De acordo com Vogt, os estudos revelam que a percepção pública de C&T está vinculada à cultura geral do indivíduo e aos estímulos que recebe dos meios de comunicação. Para ele, a inserção dos temas de C&T na sociedade configura um processo mais amplo, de ordem cultural, e não apenas de alfabetização científica, caracterizado pela simples transmissão de informações ao público leigo. Por isso, o coordenador do Labjor prefere o termo cultura científica para designar o processo que leva à percepção pública da ciência.
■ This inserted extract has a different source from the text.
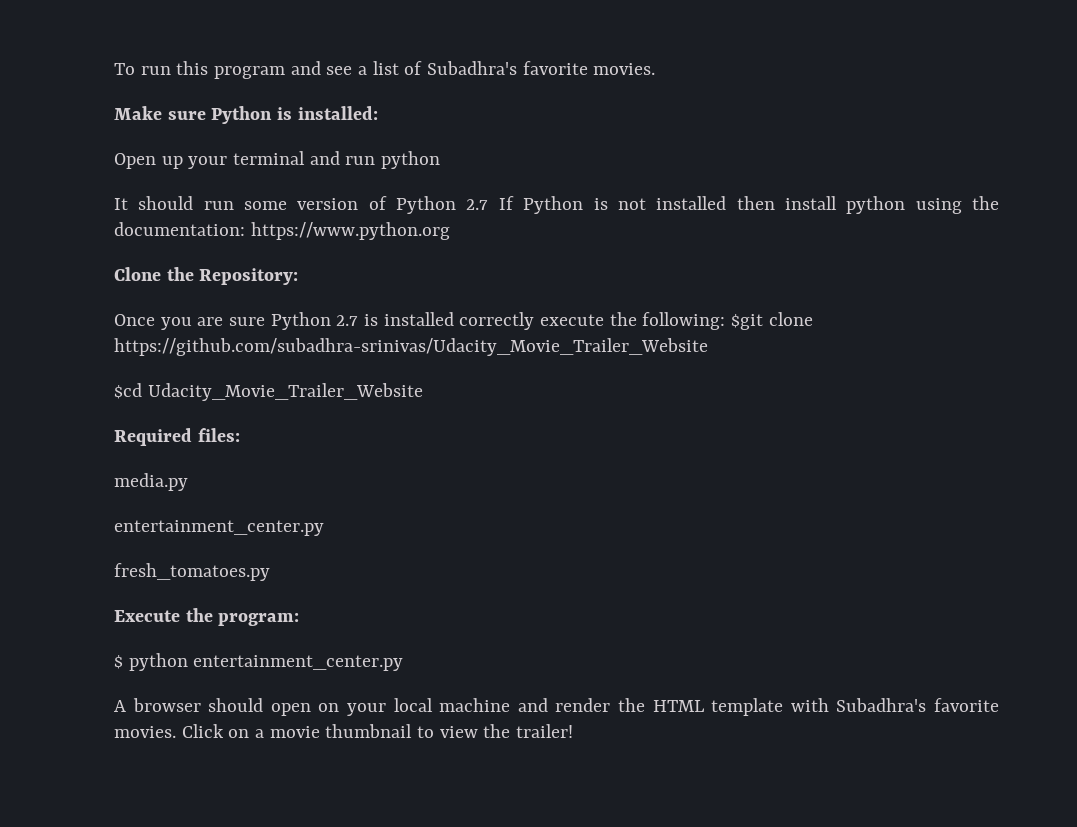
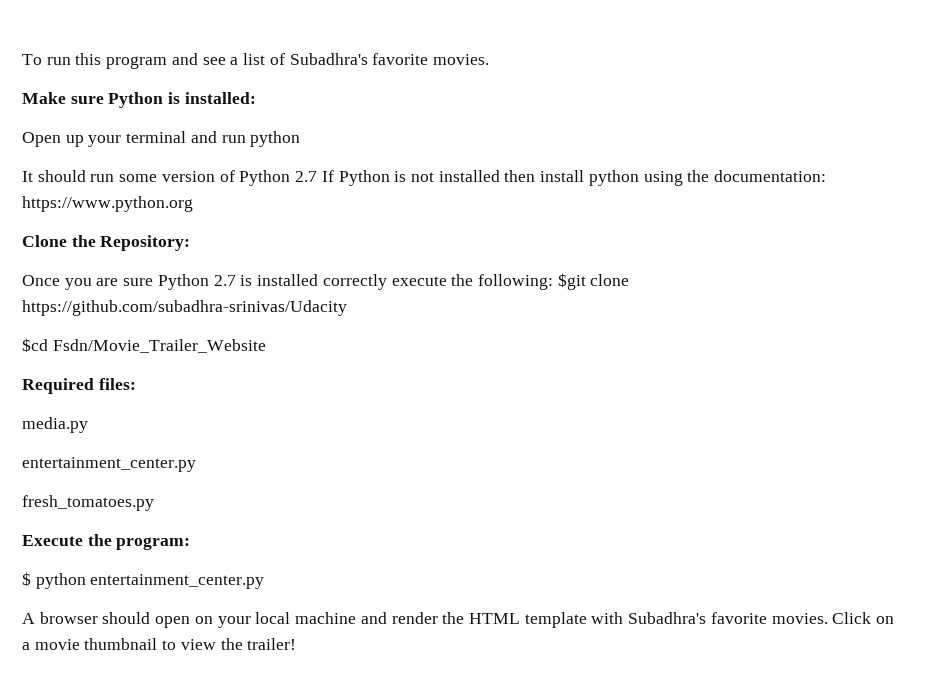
- Once you are sure Python 2.7 is installed correctly execute the following: $git clone https://github.com/subadhra-srinivas/Udacity_Movie_Trailer_Website
+ Once you are sure Python 2.7 is installed correctly execute the following: $git clone https://github.com/subadhra-srinivas/Udacity
- $cd Udacity_Movie_Trailer_Website
+ $cd Fsdn/Movie_Trailer_Website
“Melhor do que alfabetização científica, popularização da ciência ou percepção pública da ciência, a expressão cultura científica tem a vantagem de englobar tudo isso e ainda conter a idéia de que o processo que envolve o desenvolvimento científico é um processo cultural, seja ele considerado do ponto de vista de sua produção, de sua difusão entre pares ou na dinâmica social do ensino e da educação, seja de sua divulgação na sociedade, para o estabelecimento das relações críticas necessárias entre o cidadão e os valores culturais de seu tempo e de sua história”, explica.

Para fundamentar sua proposta, Vogt apresenta um modelo representado na forma de uma espiral, por onde o conhecimento científico circula até chegar à fase de divulgação, a partir da qual ressoa na sociedade. Seu ponto de partida é a produção e difusão da ciência entre os pares, função que envolve pesquisadores e o aparelho institucional de fomento e produção do conhecimento; se amplia para o ensino da ciência e formação de cientistas, envolvendo cientistas, professores e estudantes, desde o ensino fundamental até a pós-graduação; avança na direção do ensino para a ciência, que tem como atores desde professores e diretores de museus até jovens estudantes, e completa um círculo com a divulgação científica, quando o conhecimento produzido reverbera para a sociedade como um todo, antes de reiniciar o ciclo, cada vez mais estendido.

O levantamento feito pelo Labjor com apoio da Fapesp aprofunda e amplia o banco de dados sobre o tema no país, ao mesmo tempo em que oferece subsídios para formulação de políticas públicas em várias áreas. “Esses indicadores representam um aparato para a tomada de decisões públicas, no sentido tanto de incentivar a comunicação da ciência, quanto de desenvolver sistemas para a participação de diferentes atores em questões que envolvem temas ligados à C&T”, conclui Vogt.